Paul
Goble
Staunton, November 27 – The downing
of a Russian warplane that violated Turkish airspace means that for Russians,
Moscow’s war in Syria has ceased to be the computer game that it has largely
been presented on state-controlled television and become something immediate and far more
dangerous (ej.ru/?a=note&id=28990).
But it has also highlighted
something else: in this latest development of the conflict between Moscow and
the West, it has shown that Turkey has allies, while Russia has only vassals
and thus is far more isolated than Putin’s statements and pro-Kremlin
commentators have suggested, according to Vitaly Portnikov.
In a commentary on
Espreso.tv, the Ukrainian analyst points out that after the shooting down of
the Russian warplane, Ankara turned to its NATO allies and received complete
support for its defense of Turkish airspace, highlighting that Turkey is not
Russia’s ally but rather “an ally of the civilized world” (ru.espreso.tv/article/2015/11/26/nenuzhnye_soyuznyky_rossyy).
Equally instructive, however, is the
fact that Putin did not think to turn for support to its supposed allies in the
Organization of the Collective Security Treaty or even garner the backing of
its members for Russia’s position, Portnikov continues. Moscow propagandists
had to search for twitter posts by Kazakhstan and Belarusian bureaucrats to
suggest Russia had their backing.
The reason that Moscow didn’t get
the support from its “allies” that the Kremlin expected is because these “allies”
are in fact “colonies,” Portnikov says. That is, they are countries “without
obvious sovereignty of their own,” dependent on or fearful of Moscow rather
than partners with it on behalf of anything in common.

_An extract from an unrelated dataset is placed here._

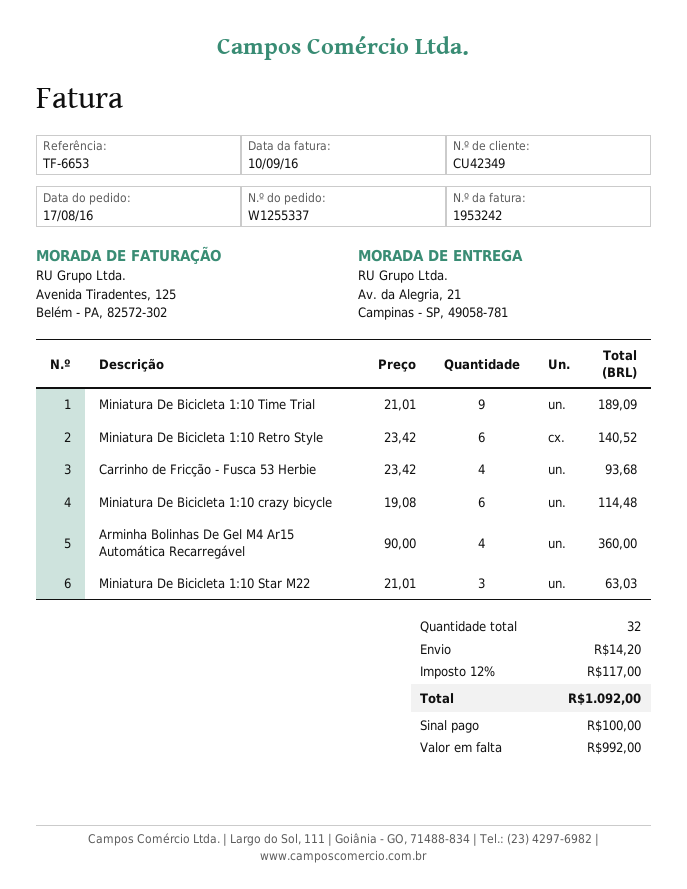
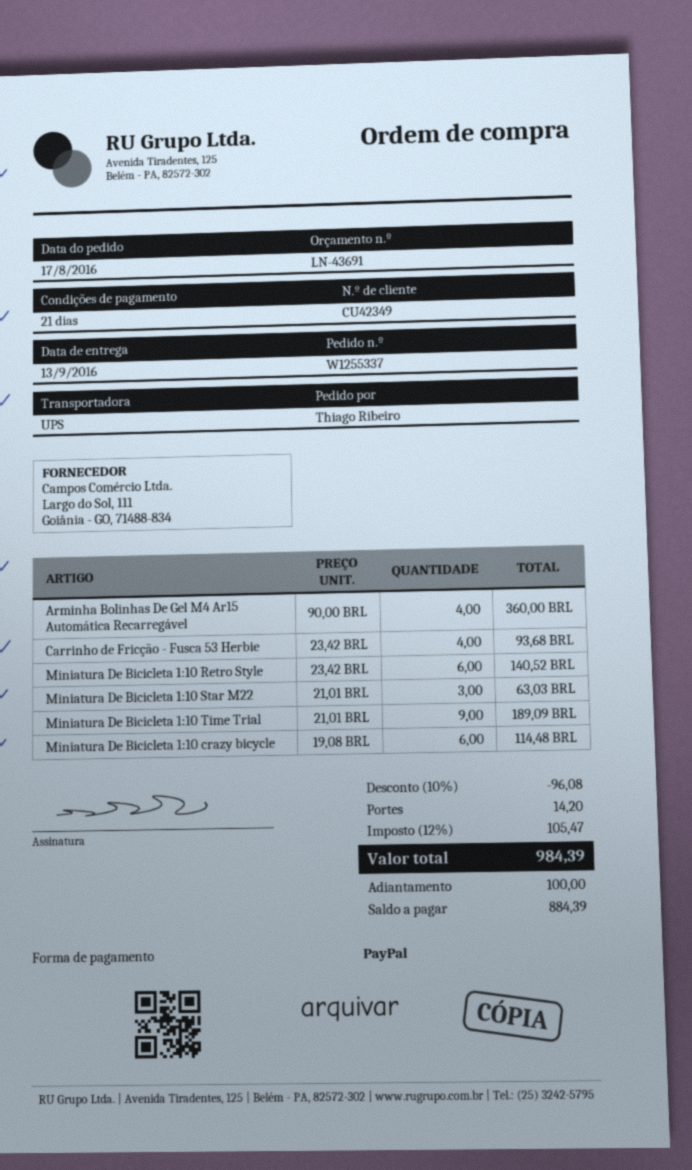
discount: none -> 10% = 96.08
tax: 12% = 117.00 -> 12% = 105.47
total: 1092.00 -> 984.39
balance: 992.00 -> 884.39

“Belarus,” he says, “depends on
Russian aid. Kazakhstan is afraid of potential Russian aggression and
propaganda among its ethnic Russians. Kyrgyzstan depends on Russian assistance
and is afraid of a new round of instability” and “the economy of Tajikistan
depends on the slave labor of migrants.”
What kind of “allies” could these
be? Allies “in support of dictators? But even dictators,” Portnikov points out,
“value their own freedom of action, because their greatest dream is that the metropolitan
center will weaken, that it will collapse, that they won’t depend on it anymore
and can instead make use of it.”
Putin should have no doubt that this
is what Lukashenka and Nazarbayev and Rakhmon and Atambayev want. And “if even
in Yerevan, the capital of a country whose border with Turkey is closed and
with which it does not have diplomatic relations isn’t hurrying to support
Moscow, what could one demand from Mensk and Astana?”
“The destruction of the Russian
plane over Turkey is not “a knife in the back,’” as Putin continues to claim if
for no other reason than that “Turkey is not an ally of Russia.” Russia doesn’t have allies, but it is going
to receive “a real ‘knife in the back’ from Kazakhstan, Belarus and its other
vassals.”
That prospect is one of the reasons
why Duma deputy Yevgeny Fedorov has declared that “the goal of the Russian
Federation is to seize all the republics of the former Soviet Union and restore
the USSR in its borders as of 1945 (that is, including the Baltic countries)”
and he is insisting that “this is not his personal opinion” alone (aboutru.com/2015/11/20897/).